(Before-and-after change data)
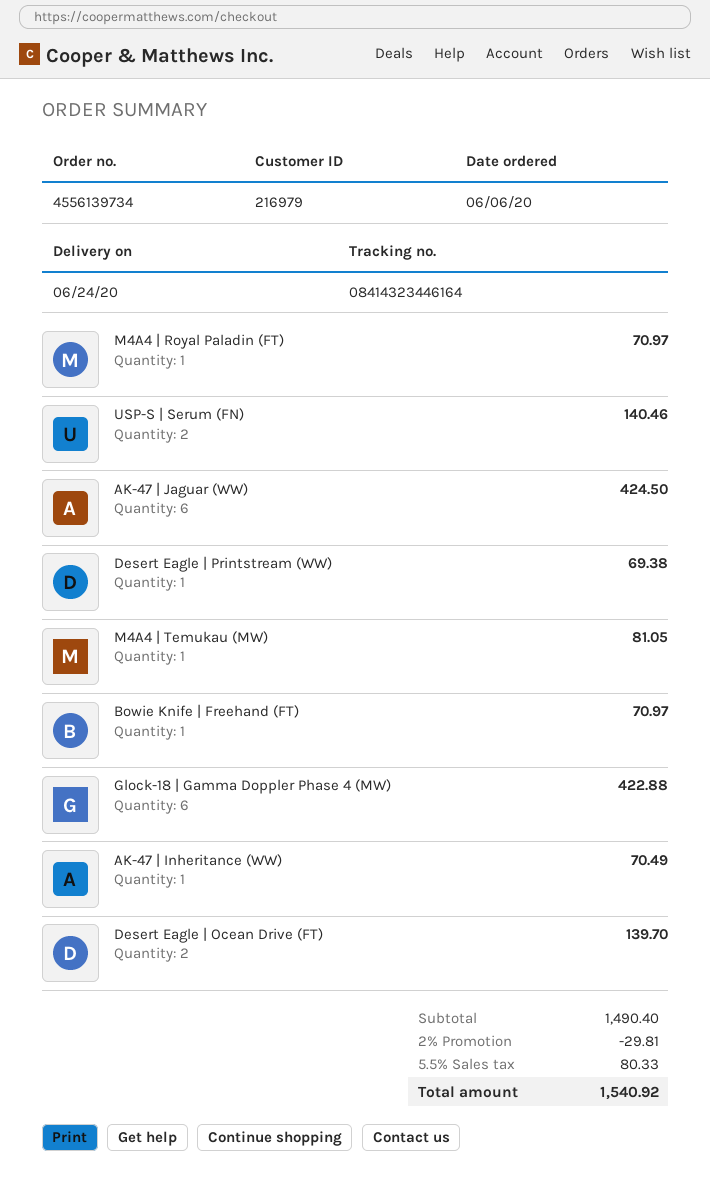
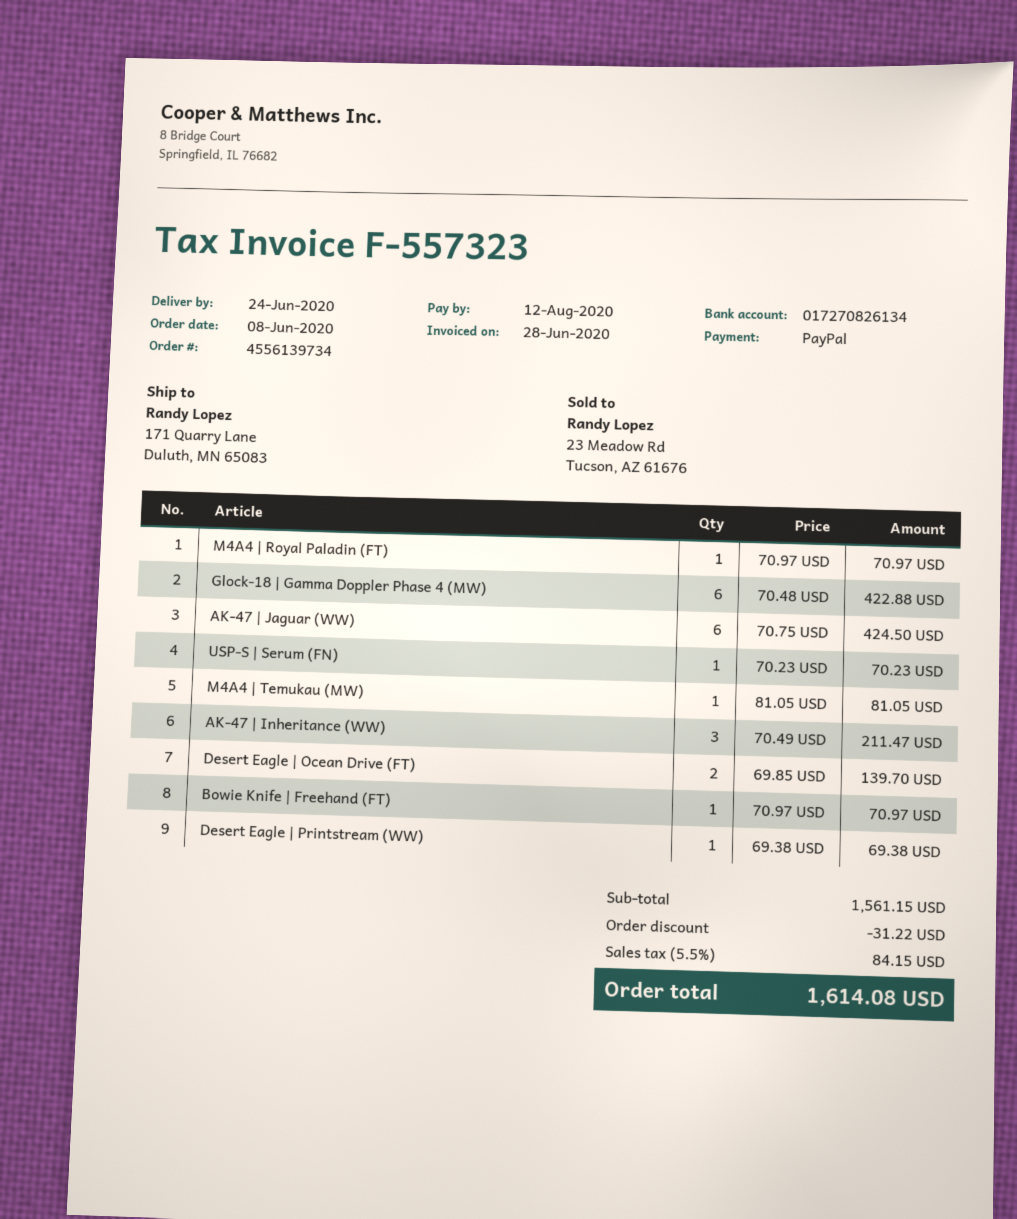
order date: 2020-06-06 -> 2020-06-08
USP-S | Serum (FN): 2 for 140.46 -> 1 for 70.23
AK-47 | Inheritance (WW): 1 for 70.49 -> 3 for 211.47
subtotal: 1490.40 -> 1561.15
discount: 29.81 -> 31.22
tax: 5.5% = 80.33 -> 5.5% = 84.15
total: 1540.92 -> 1614.08

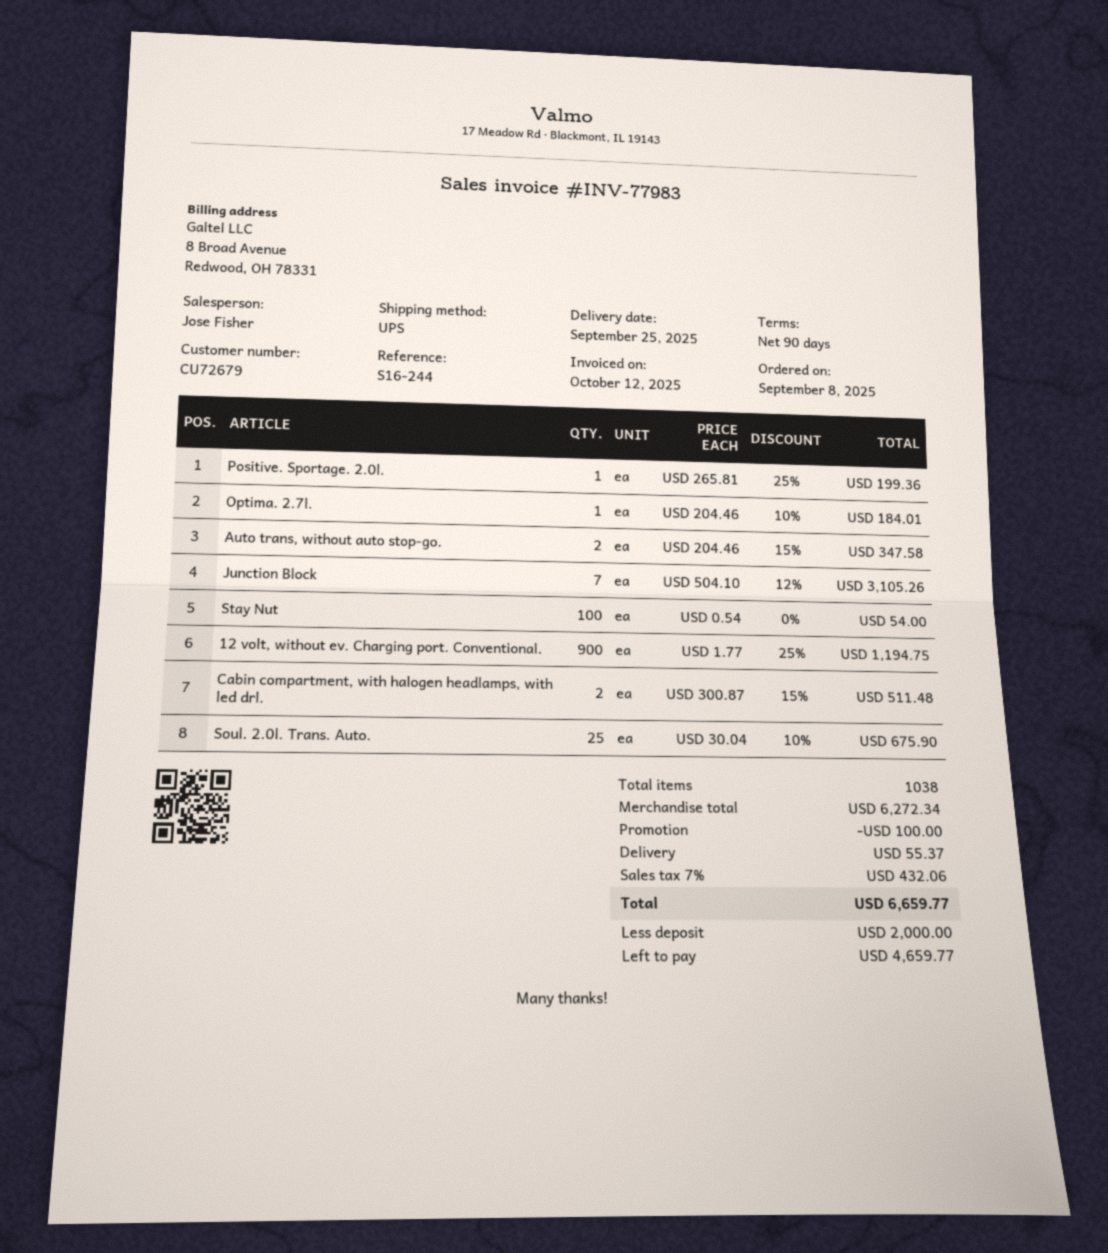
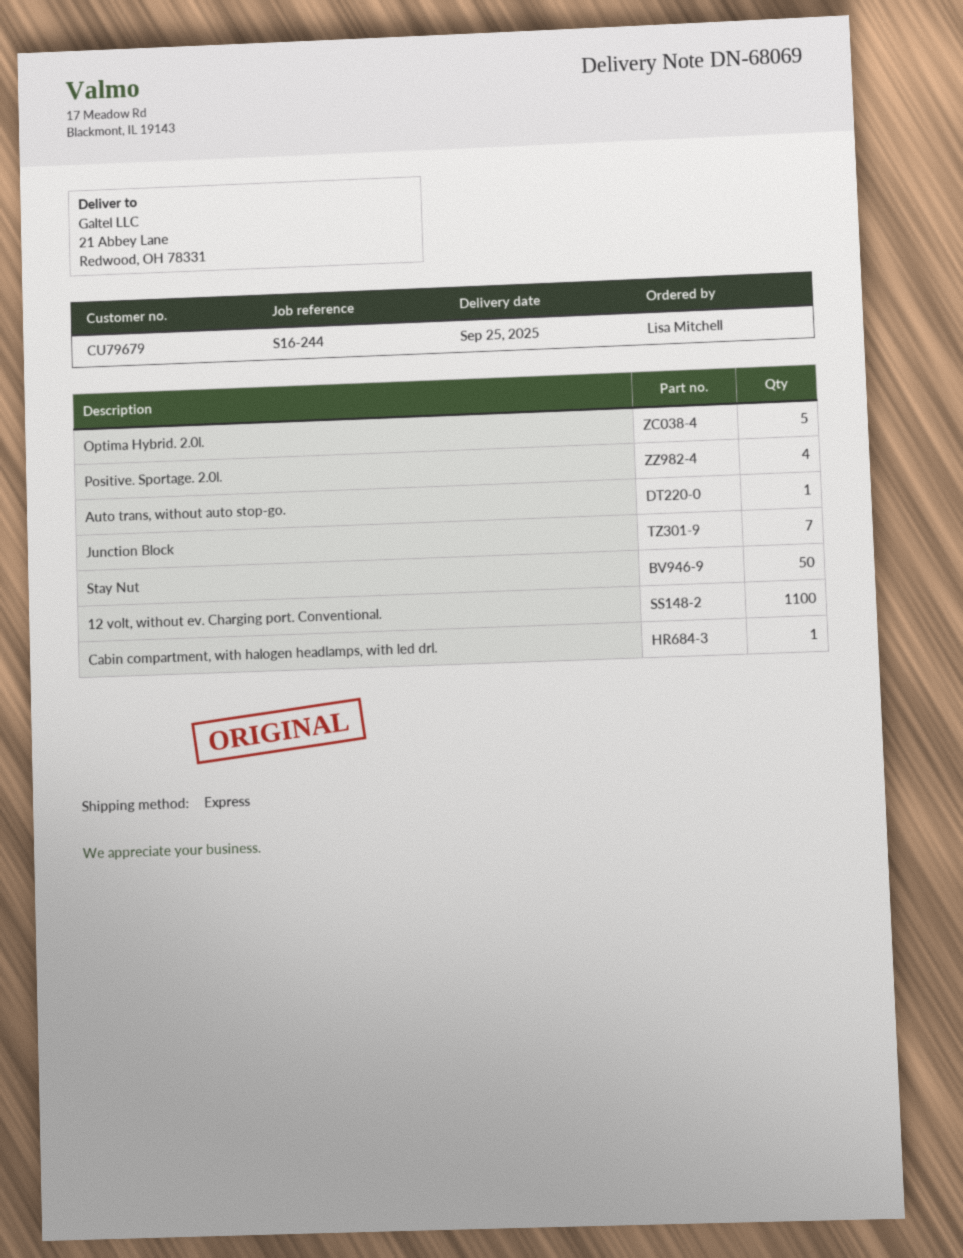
customer number: CU72679 -> CU79679
shipping method: UPS -> express
Positive. Sportage. 2.0l.: 1 -> 4
Optima. 2.7l.: 1 -> none
Auto trans, without auto stop-go.: 2 -> 1
Stay Nut: 100 -> 50
12 volt, without ev. Charging port. Conventional.: 900 -> 1100
Cabin compartment, with halogen headlamps, with led drl.: 2 -> 1
Soul. 2.0l. Trans. Auto.: 25 -> none
Optima Hybrid. 2.0l.: none -> 5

=== Action item ===
Could you transcribe every entry above exactly, leaving out the images?

=== Output for this task ===
order date: 2020-06-06 -> 2020-06-08
USP-S | Serum (FN): 2 for 140.46 -> 1 for 70.23
AK-47 | Inheritance (WW): 1 for 70.49 -> 3 for 211.47
subtotal: 1490.40 -> 1561.15
discount: 29.81 -> 31.22
tax: 5.5% = 80.33 -> 5.5% = 84.15
total: 1540.92 -> 1614.08

customer number: CU72679 -> CU79679
shipping method: UPS -> express
Positive. Sportage. 2.0l.: 1 -> 4
Optima. 2.7l.: 1 -> none
Auto trans, without auto stop-go.: 2 -> 1
Stay Nut: 100 -> 50
12 volt, without ev. Charging port. Conventional.: 900 -> 1100
Cabin compartment, with halogen headlamps, with led drl.: 2 -> 1
Soul. 2.0l. Trans. Auto.: 25 -> none
Optima Hybrid. 2.0l.: none -> 5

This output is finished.